(Work instruction):
Some of the lines below need repeating. Reproduce exactly those between the lines holding "shipping: 17.00 -> 30.90" and "total: 378.52 -> 413.26", inclusive.

[Data records]
┄┄┄┄┄┄┄┄┄┄
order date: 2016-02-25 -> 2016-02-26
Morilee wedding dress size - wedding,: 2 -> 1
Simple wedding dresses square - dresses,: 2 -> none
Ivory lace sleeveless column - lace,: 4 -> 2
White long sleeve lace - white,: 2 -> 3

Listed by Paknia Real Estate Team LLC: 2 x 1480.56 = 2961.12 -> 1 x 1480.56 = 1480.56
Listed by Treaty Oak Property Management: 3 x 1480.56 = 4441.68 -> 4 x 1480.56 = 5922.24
┄┄┄┄┄┄┄┄┄┄
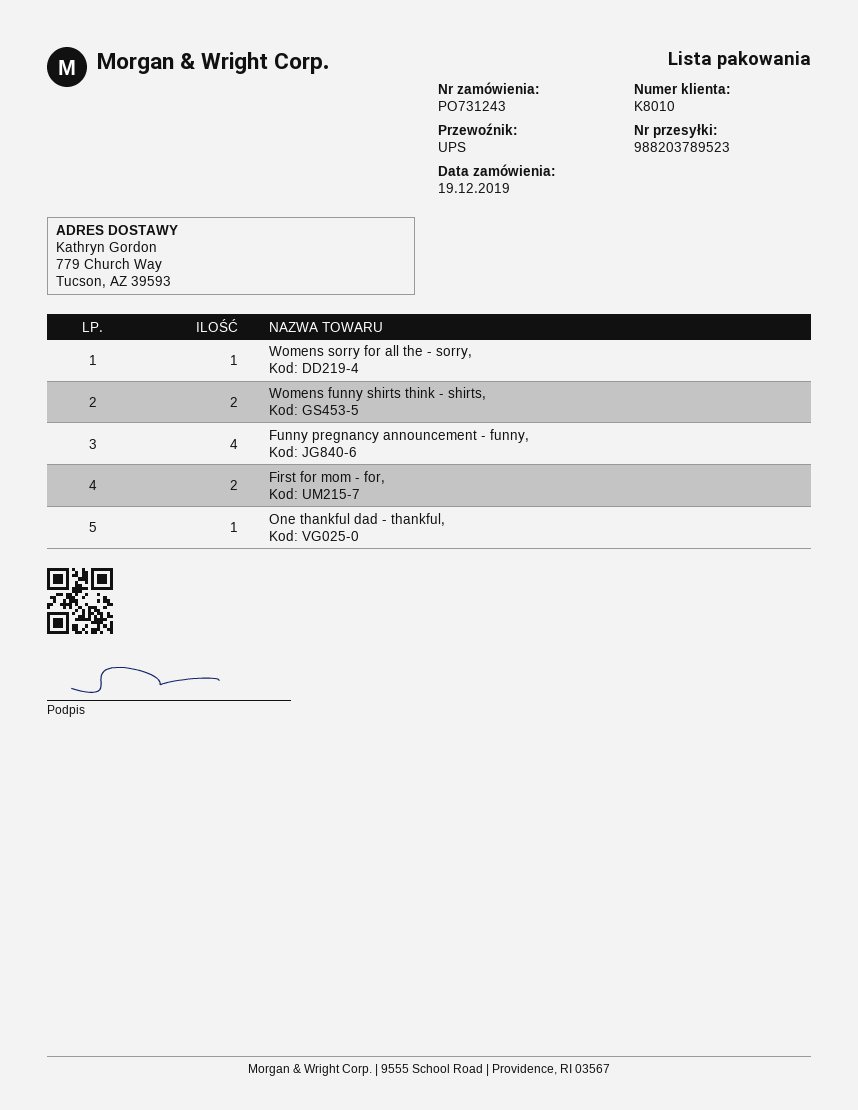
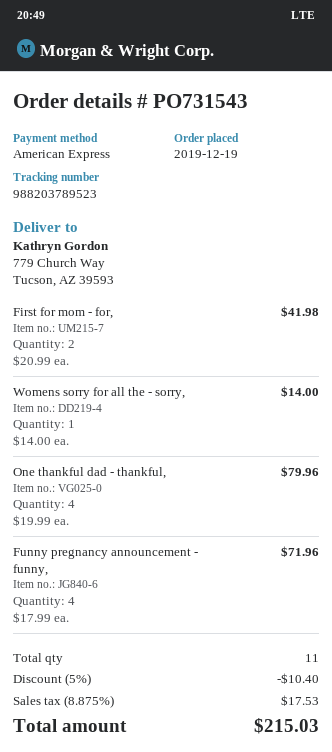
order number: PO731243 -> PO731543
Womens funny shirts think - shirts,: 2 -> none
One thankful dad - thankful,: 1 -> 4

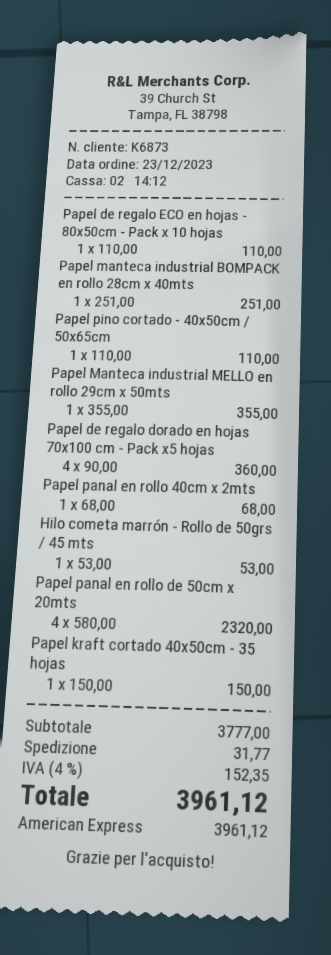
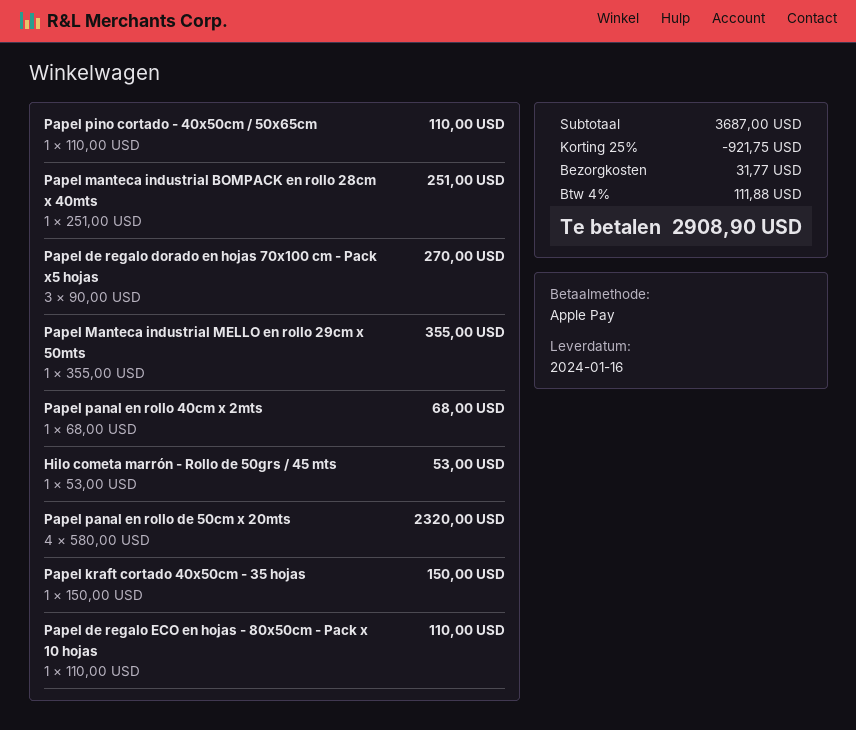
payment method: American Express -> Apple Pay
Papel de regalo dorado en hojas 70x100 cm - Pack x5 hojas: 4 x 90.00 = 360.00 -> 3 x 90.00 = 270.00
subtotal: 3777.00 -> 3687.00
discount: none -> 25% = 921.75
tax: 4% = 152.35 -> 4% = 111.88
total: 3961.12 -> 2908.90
┄┄┄┄┄┄┄┄┄┄
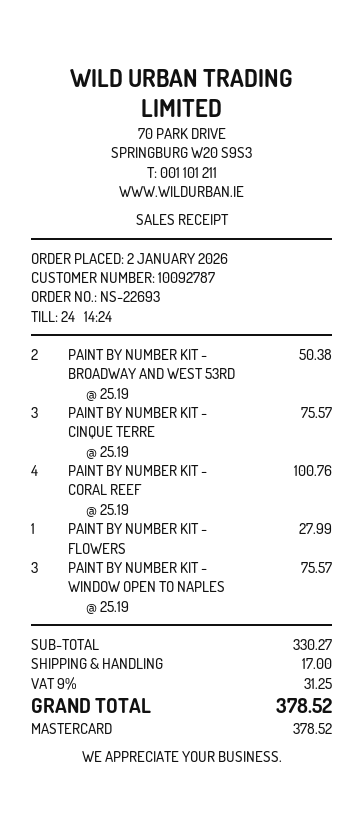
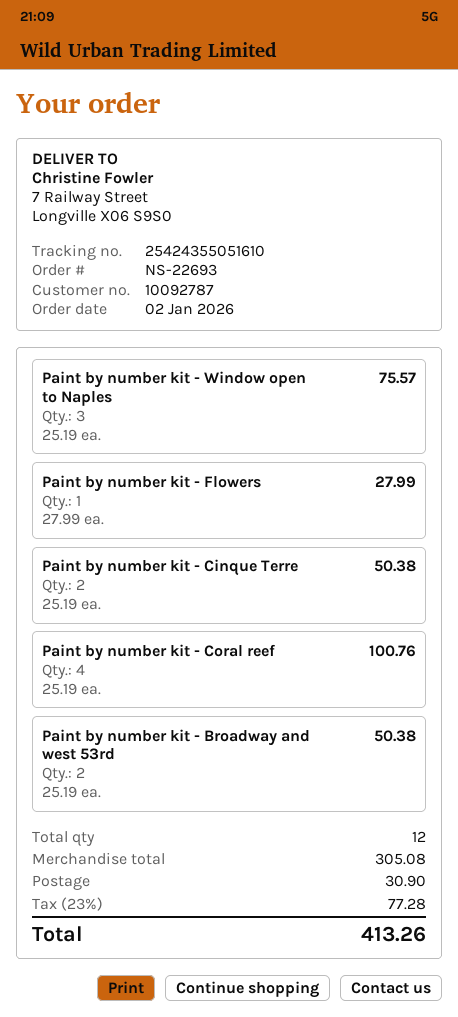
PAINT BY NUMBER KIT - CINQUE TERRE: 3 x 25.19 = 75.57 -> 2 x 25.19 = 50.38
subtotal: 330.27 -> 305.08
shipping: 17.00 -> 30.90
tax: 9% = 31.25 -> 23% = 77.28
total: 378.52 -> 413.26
┄┄┄┄┄┄┄┄┄┄
(Result of the task):
shipping: 17.00 -> 30.90
tax: 9% = 31.25 -> 23% = 77.28
total: 378.52 -> 413.26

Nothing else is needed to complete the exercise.